1 Introduction

Electrocardiography (ECG) recordings are often contaminated by various types of noise, including movement artefacts, power-line (50 or 60 Hz) noise, and muscular electrical activity. The presence of this noise can render the signals unsuitable for clinical use, wasting the resources utilized for their acquisition [1]. Assessing the quality of ECG signals would be extremely helpful with this regard.

The increasing use of mobile devices for acquiring ECG signals has recently driven research interest towards the problem of assessing the signal quality of ECG recordings [25]. Existing methods are mostly based on the characterization of time or frequency features of the signals. Time-based methods aim to identify particular characteristics, such as RR time interval outliers [6], flat lines, baseline wander (BW), and steep slopes [7], which usually can compromise recordings. Frequency-based methods use, for example, the ratio between the low- and high-frequency power of the signal [8]. A method that combines time and frequency information has also been proposed [9, 10]. Non-linear methods, such as entropy measures, have also been explored for this application but need further investigation [11, 12].

Lempel–Ziv (LZ) complexity [1315] is a measure of the complexity of a signal. It has been applied to a variety of biomedical signals, including ECG from patients with ventricular tachycardia or atrial fibrillation [16, 17], heart sound signals from patients with cardiovascular disease [18], electroencephalograms (EEG) from patients with Alzheimer’s disease [19, 20], EEG sleep signals [21], and brain function [22]. Aboy et al. [23] analysed the LZ complexity of periodic signals, Gaussian white noise, and colored noise. However, how typical types of noise affect the LZ complexity of ECG recordings, and the relationship between the LZ complexity and noise level, have not yet been systematically studied.

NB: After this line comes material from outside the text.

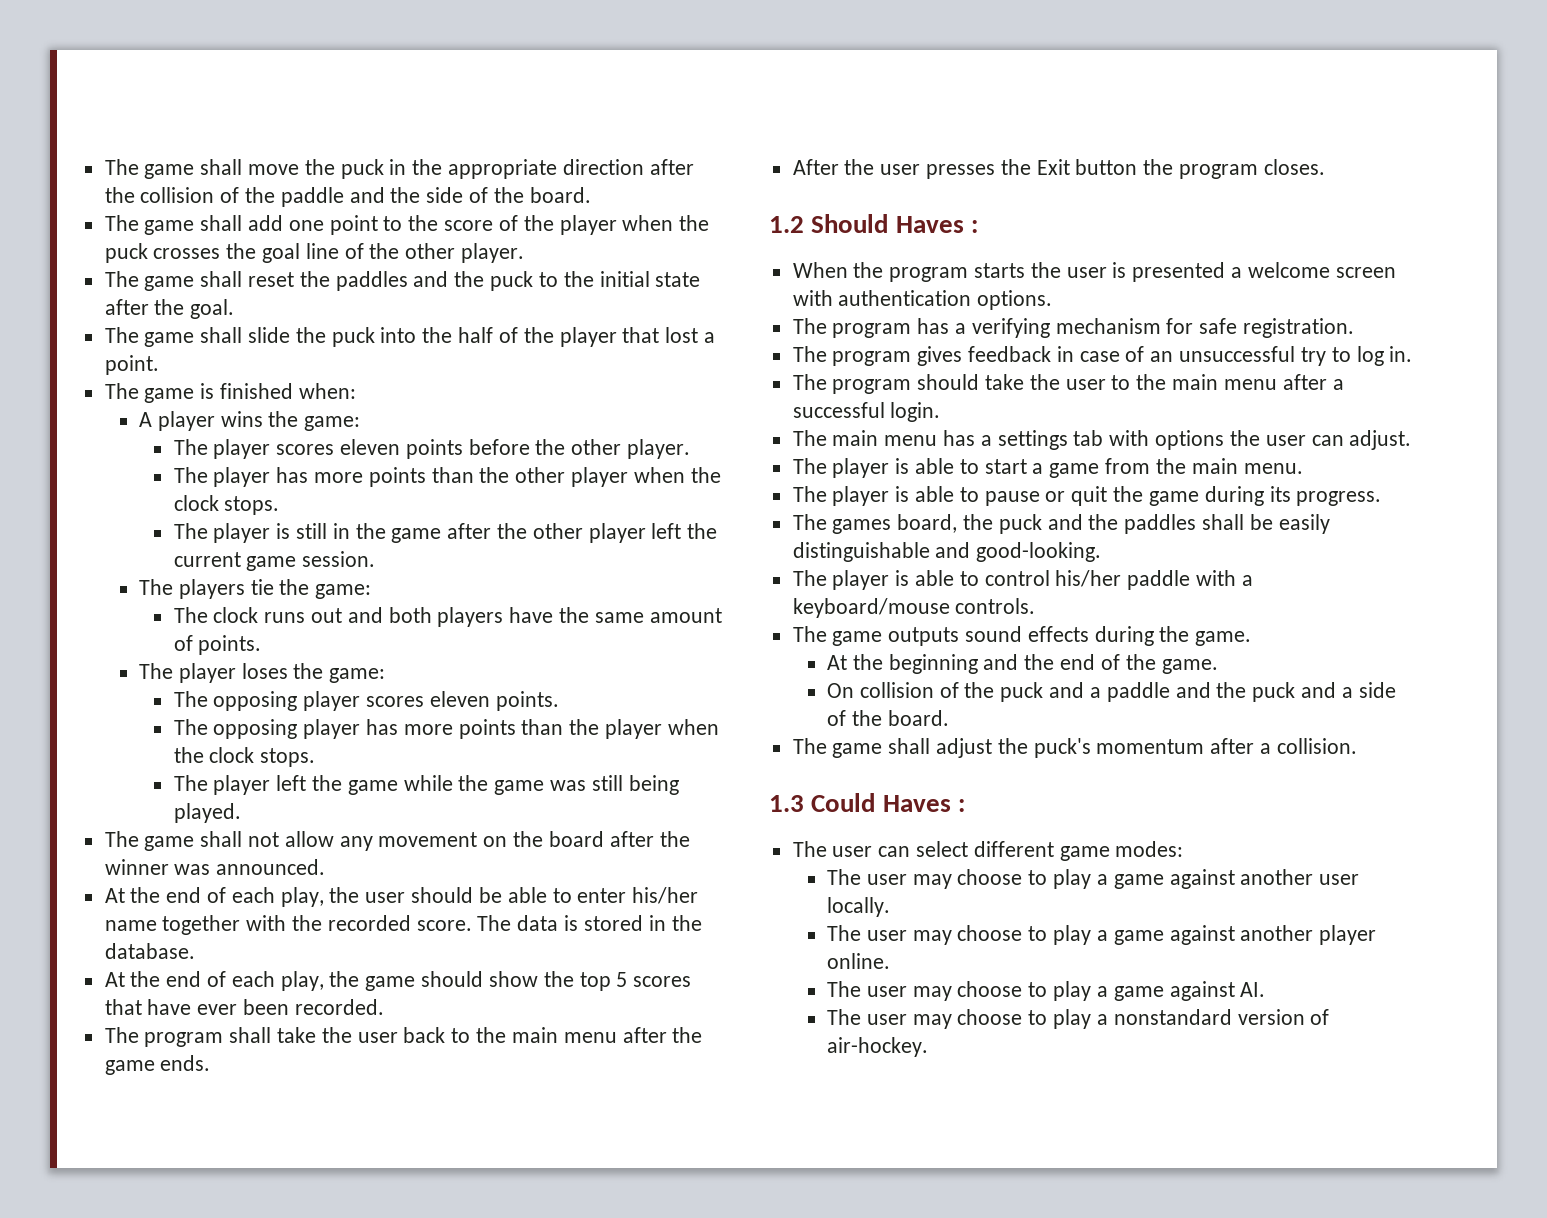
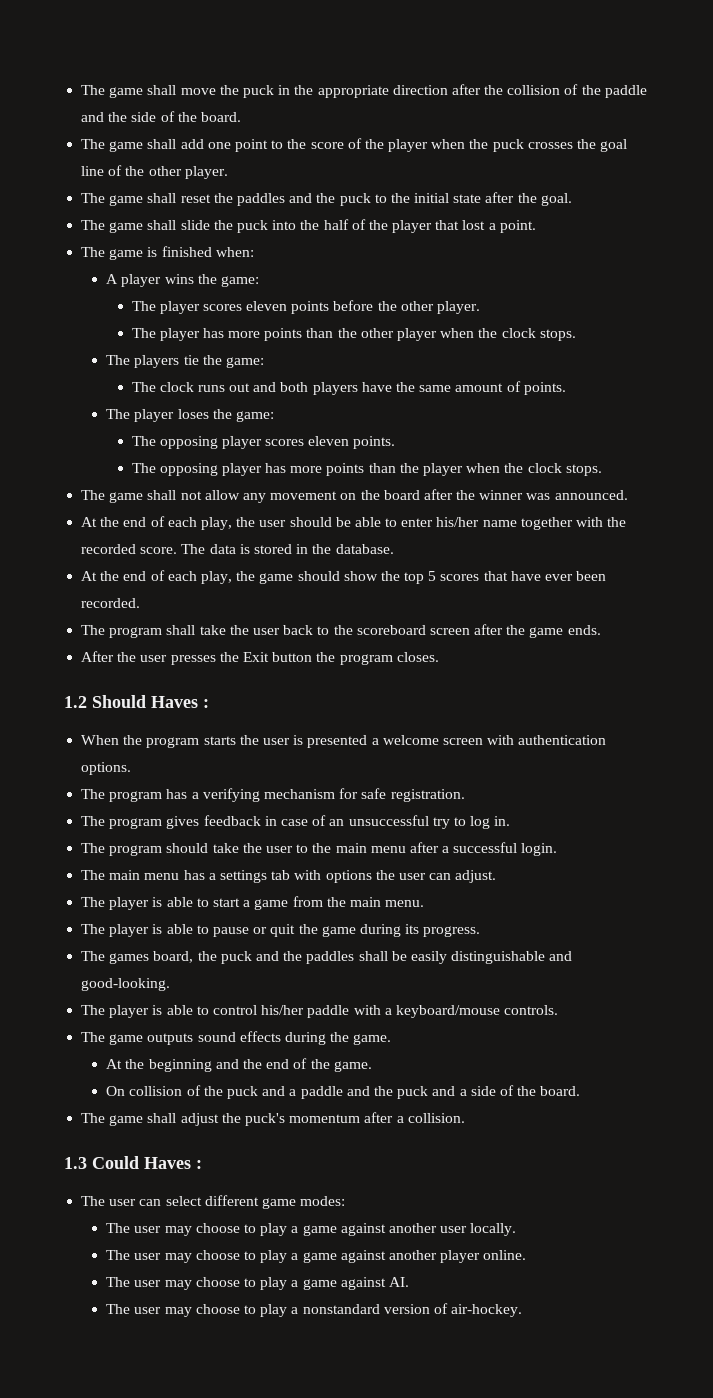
[173,523,718,543] [173,551,376,571] // The player is still in the game after the other player left the current game session. -> (576, 335) none
[173,775,679,795] [173,803,241,823] // The player left the game while the game was still being played. -> (602, 470) none
[511,1027,617,1043] main menu -> [356,625,470,635] scoreboard screen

The aim of this study was to characterize the LZ complexity of various ECG signals (noise-free and noisy) and to assess the effects of noise type on the LZ complexity of ECG signals.

2 Materials and Methods

2.1 Database

2.1.1 Artificial ECG Signals

Clean artificial ECG signals were generated using the open source ECGSYN software, as described by McSharry et al. [24]. The sample rate was set at 360 Hz. The heart rate was set to be within the range of 50–100 beats per minute (bpm). Four types of noise were separately added to the clean ECG signals: 50–180 Hz high-frequency (HF) noise; 50 Hz power-line (PL) noise; 0–0.5 Hz low-frequency (LF) noise; and impulse (IM) noise. HF noise was used to simulate muscular electrical activity and other HF noise. In order to avoid the overlap of the frequency range of HF noise and the main frequency range of ECG, 50–180 Hz was chosen (the upper end of the range was determined at a sample rate of 360 Hz). PL noise was used to simulate noise from the mains. LF noise was used to simulate BW because its frequency range overlaps with 0–0.5 Hz [25, 26]; it can approximately be regarded as an electrode motion artefact with a significant amount of BW [27]. IM noise was used to simulate the spikes with high amplitudes contained in ECG signals. To generate IM noise, the zero sequence was replaced by various percentages of random spikes. To generate HF noise, Gaussian noise was firstly generated and then filtered by a band-pass filter (50–180 Hz). To generate LF noise, Gaussian white noise was firstly generated and then filtered by a low-pass filter (0–0.5 Hz).

2.1.2 Real ECG Signals

Real ECG signals were selected from the Massachusetts Institute of Technology Beth Israel Hospital (now the Beth Israel Deaconess Medical Centre) (MIT/BIH) arrhythmia database [28, 29]. This database contains 48 ECG recordings, each with a duration of 30 min and a sample rate of 360 Hz. Baseline correction for removing the main LW noise was performed because the BW noise contained in the raw signals could lead to inaccurate results. The processed ECG signals were used for further study.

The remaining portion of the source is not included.